Firstly, the spatial transformation from individual space to Paxinos space was calculated by registering the MEMRI image to the stereotaxic template. This registration could be performed either by affine/nonlinear transformations based on the MEMRI template image (Figure 1-Step 1a) (Ashburner and Friston, 1999; Zhilkin and Alexander, 2004), or by DARTEL (diffeomorphic anatomical registration through exponentiated lie) algorithm (Mak et al., 2011) based on the tissue probability maps (TPM) (Figure 1-Step 1b). A transformation matrix was obtained via template way, named Matrixsn, while a deformation field was obtained via TPM way, named Deformy.

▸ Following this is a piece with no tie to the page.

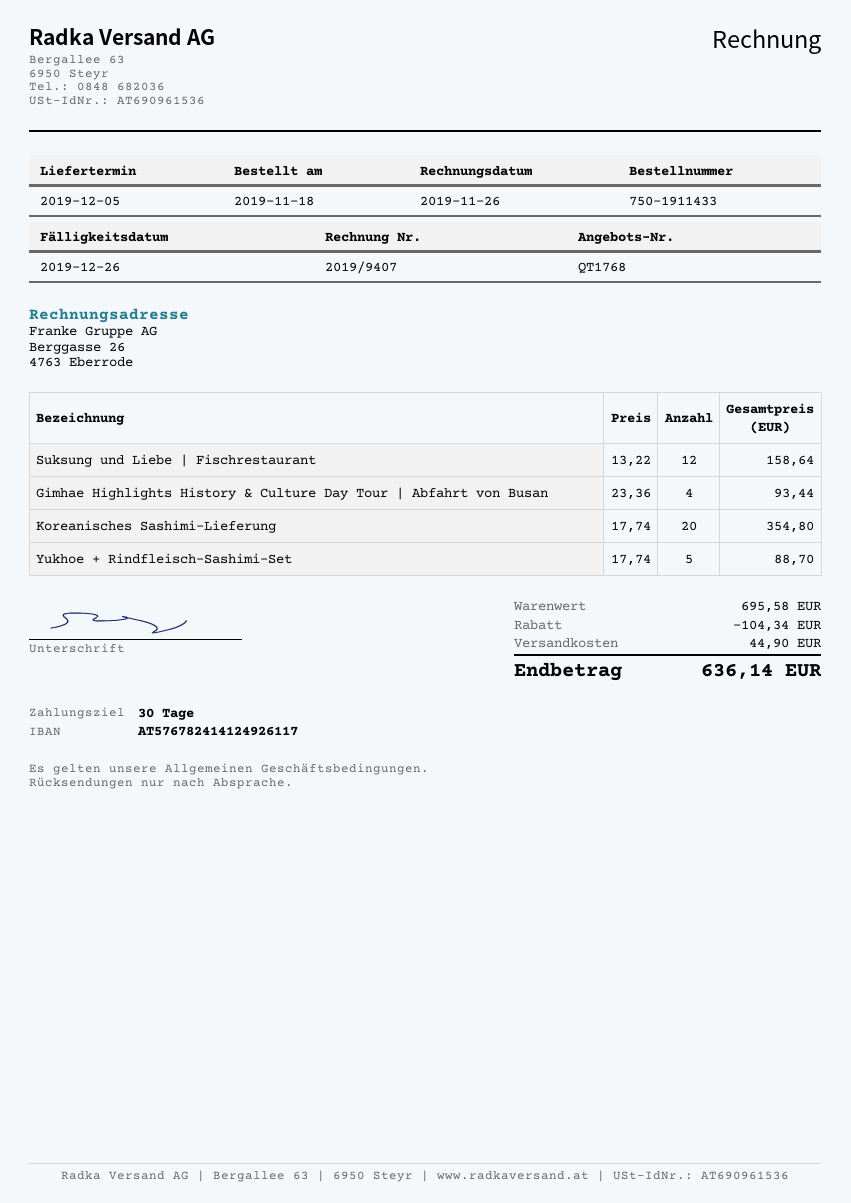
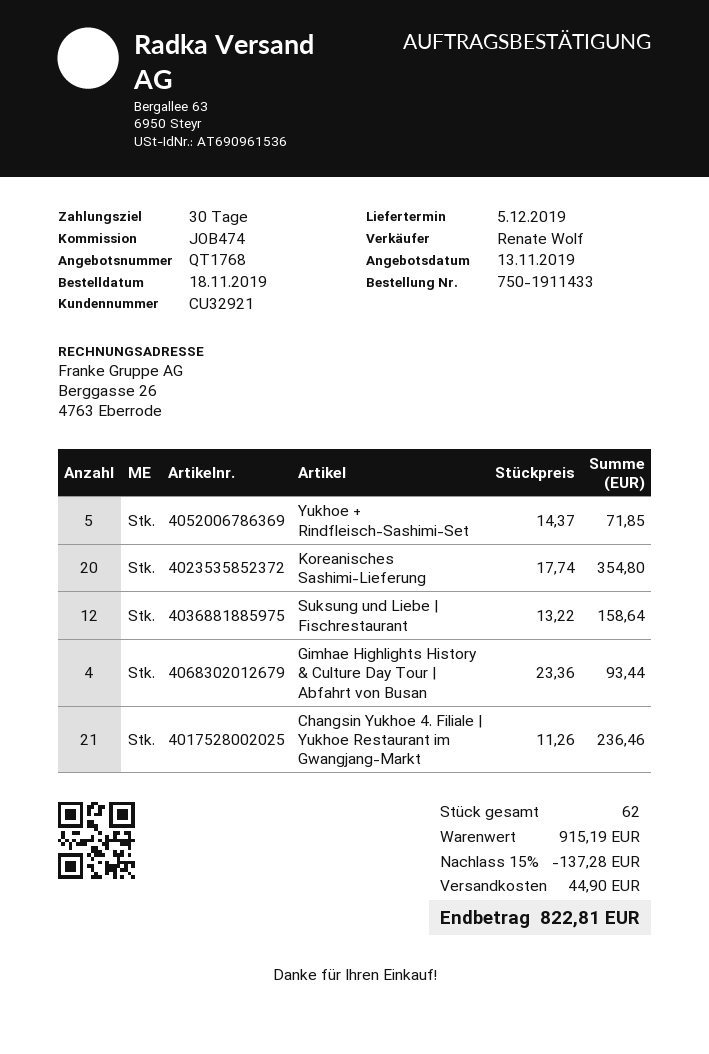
Yukhoe + Rindfleisch-Sashimi-Set: 5 x 17.74 = 88.70 -> 5 x 14.37 = 71.85
Changsin Yukhoe 4. Filiale | Yukhoe Restaurant im Gwangjang-Markt: none -> 21 x 11.26 = 236.46
subtotal: 695.58 -> 915.19
discount: 104.34 -> 137.28
total: 636.14 -> 822.81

The inverse transformation of Matrixsn or Deformy was then calculated to obtain the spatial transformation from Paxinos space to individual space (Ashburner et al., 2000), and saved as InvMatrixsn or InvDeformy.

On the other hand, the atlas images in Paxinos space were preprocessed prior to registering with an individual image (Figure 1-Step 2). To avoid the influences between adjacent regions, all the ROIs defined in the atlas image were separated and resaved as single-ROI mask images. In another word, each ROI was resaved as a 3D binary image, and the image intensity of voxels inside the ROI was assigned 1 and outside was 0.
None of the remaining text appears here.